## Task item
The lines to copy are those with "customer" in them. Pull each one from the entries below.

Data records
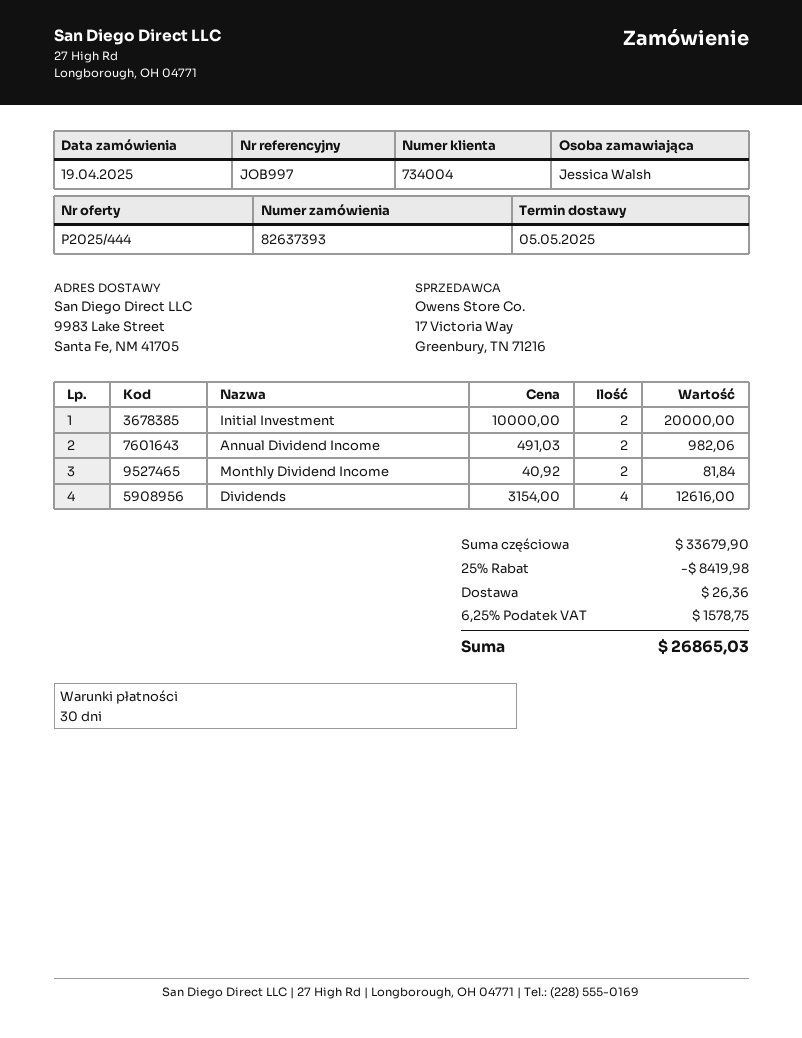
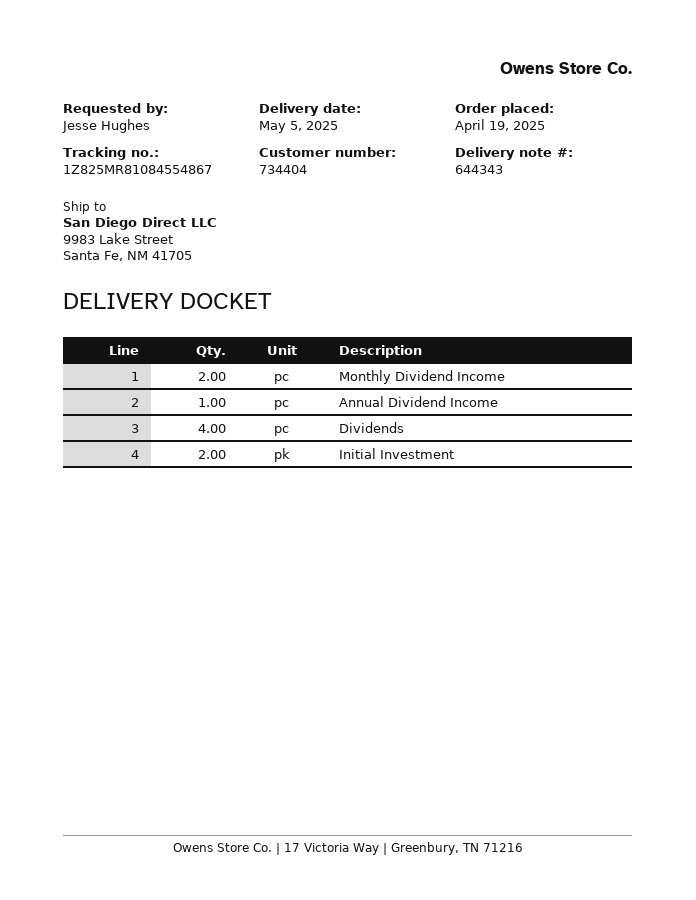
customer number: 734004 -> 734404
ordered by: Jessica Walsh -> Jesse Hughes
Annual Dividend Income: 2 -> 1

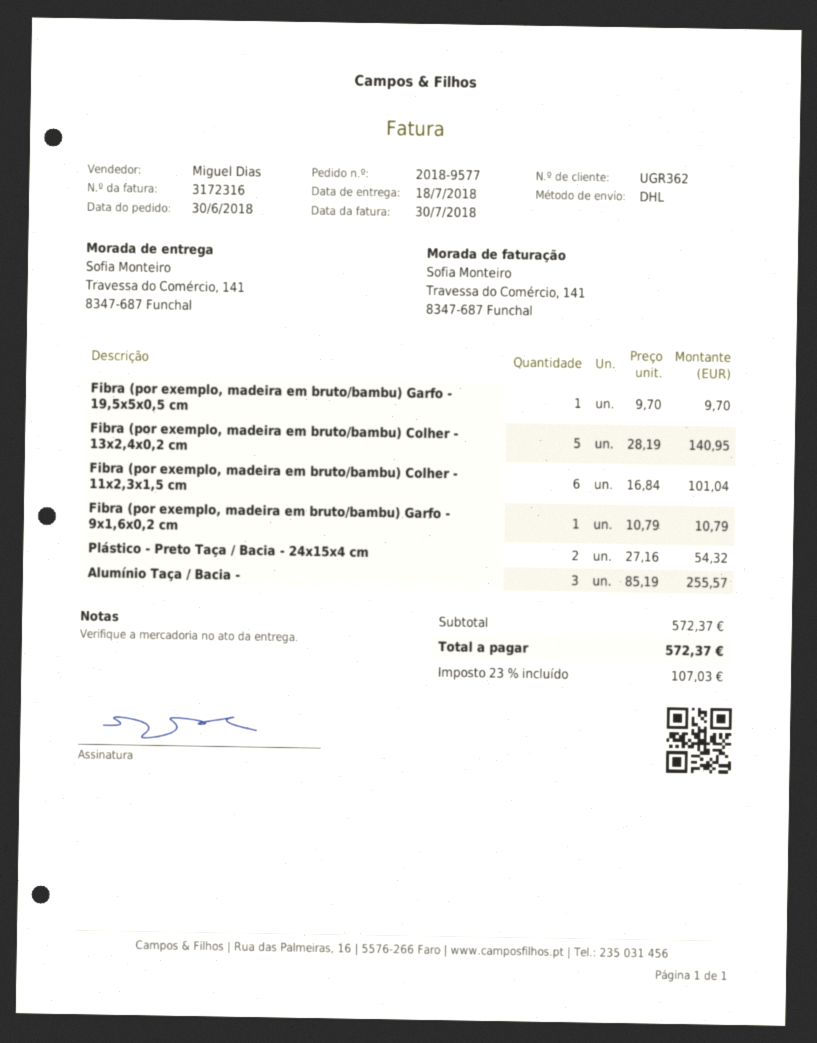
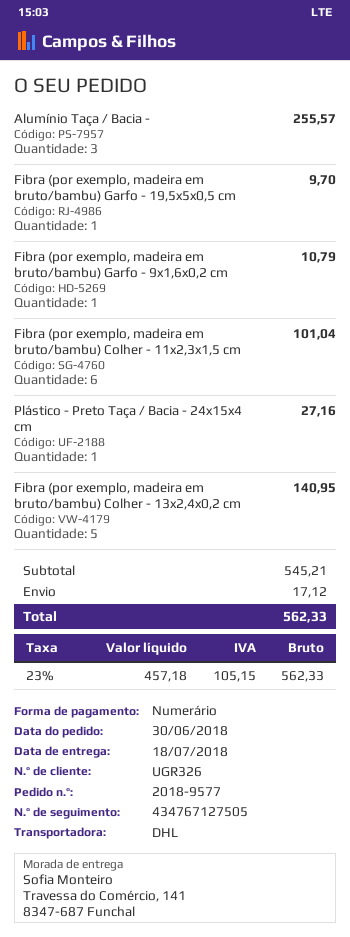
customer number: UGR362 -> UGR326
Plástico - Preto Taça / Bacia - 24x15x4 cm: 2 for 54.32 -> 1 for 27.16
subtotal: 572.37 -> 545.21
shipping: none -> 17.12
tax: 23% = 107.03 -> 23% = 105.15
total: 572.37 -> 562.33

## Answer section
customer number: 734004 -> 734404
customer number: UGR362 -> UGR326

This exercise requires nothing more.